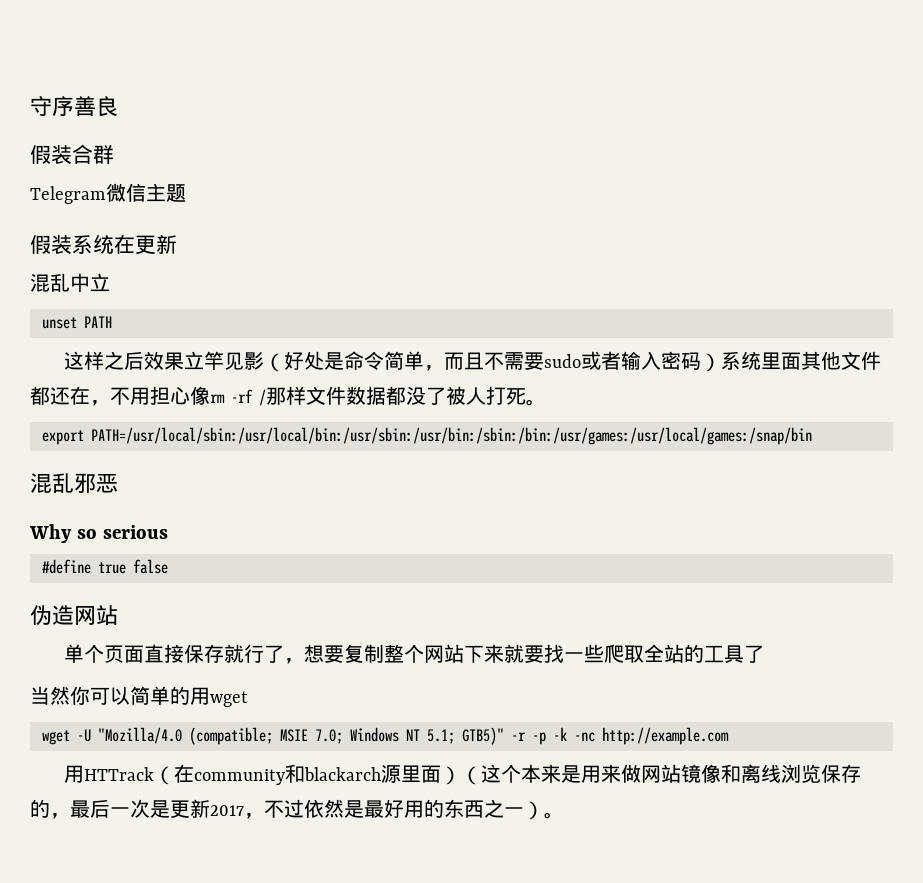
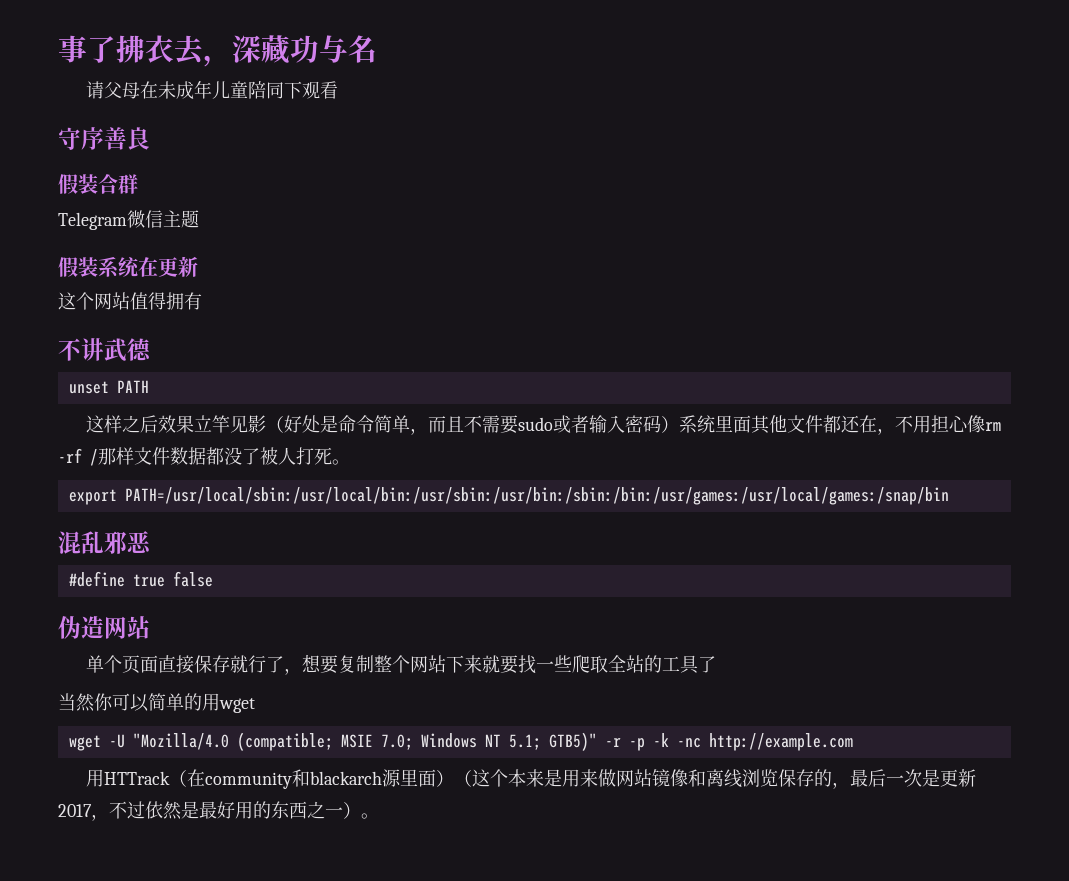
(30, 106) none -> [58,35,377,67] [86,80,339,99] 事了拂衣去，深藏功与名 // 请父母在未成年儿童陪同下观看 //
[30,273,110,292] 混乱中立 -> [58,292,202,310] [58,338,152,362] 这个网站值得拥有 // 不讲武德
[29,524,168,543] // Why so serious -> (152, 542) none

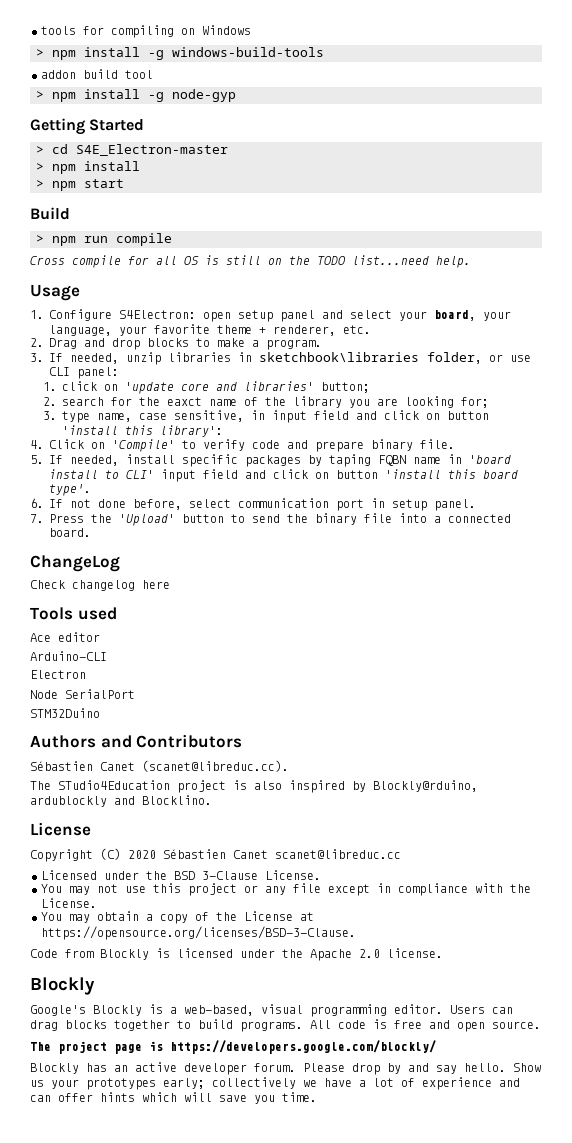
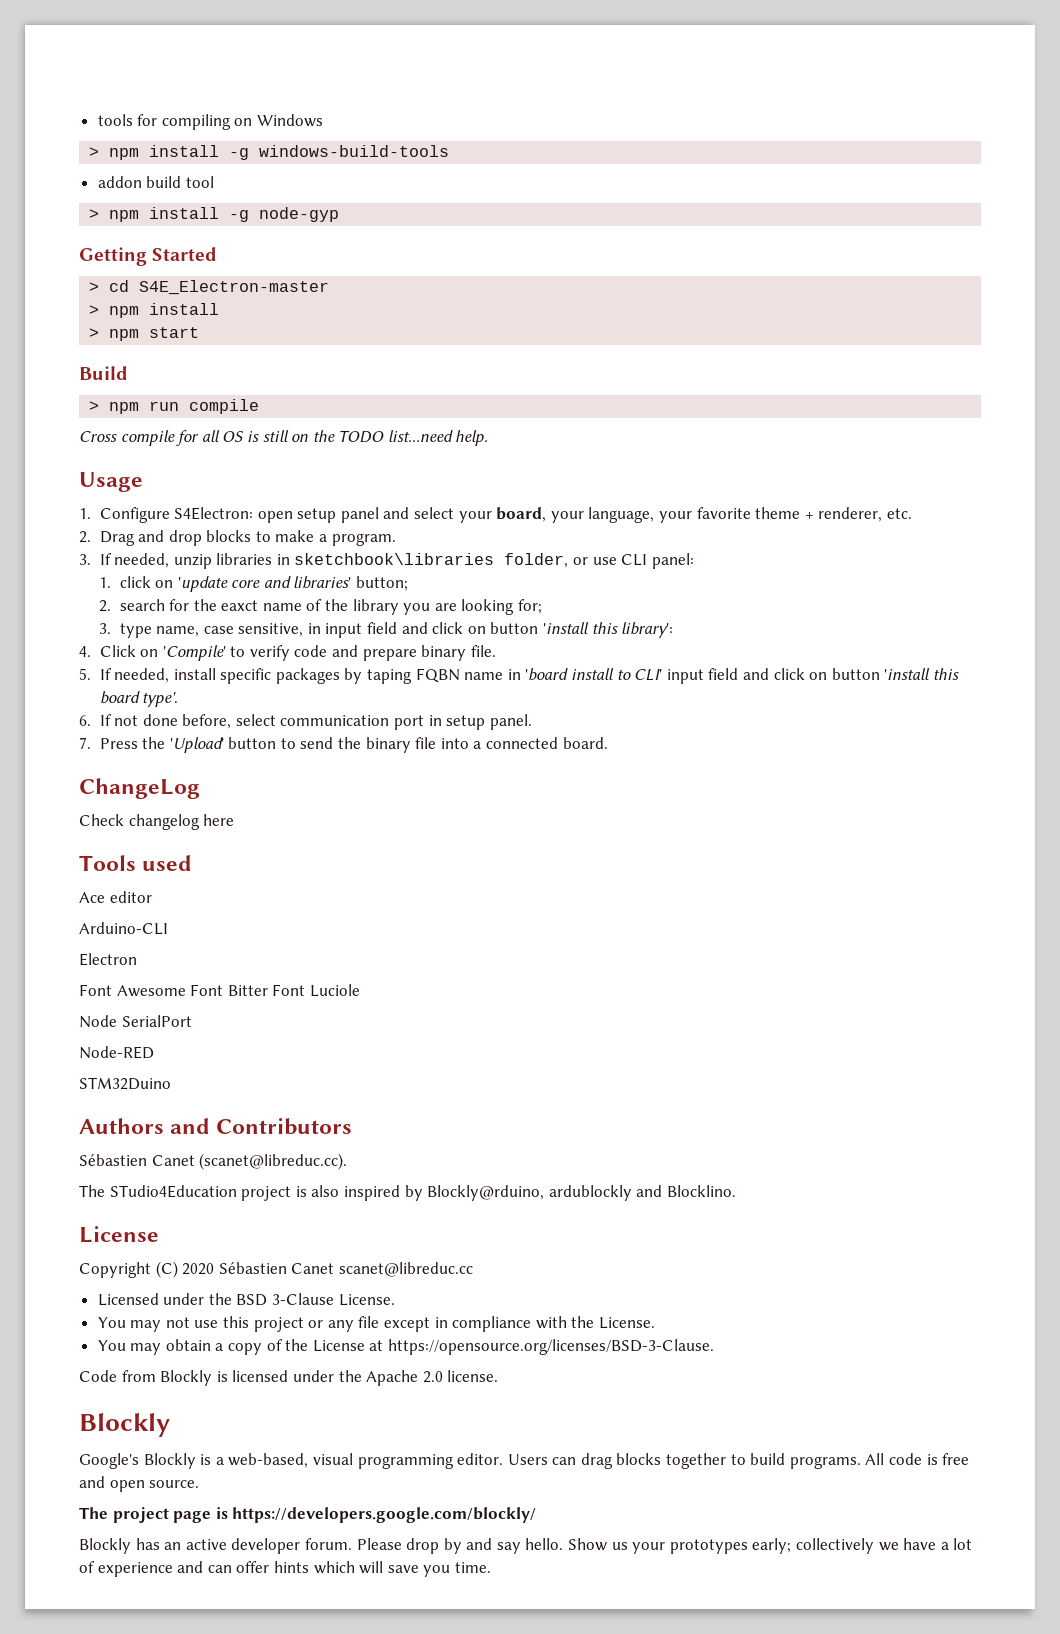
(86, 674) none -> [79,984,360,997] // Font Awesome Font Bitter Font Luciole
(135, 694) none -> [79,1046,154,1059] // Node-RED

.....

**Problem to work on**
Report the number of lines above containing the string "none" as your sole answer.

**Exercise solution**
4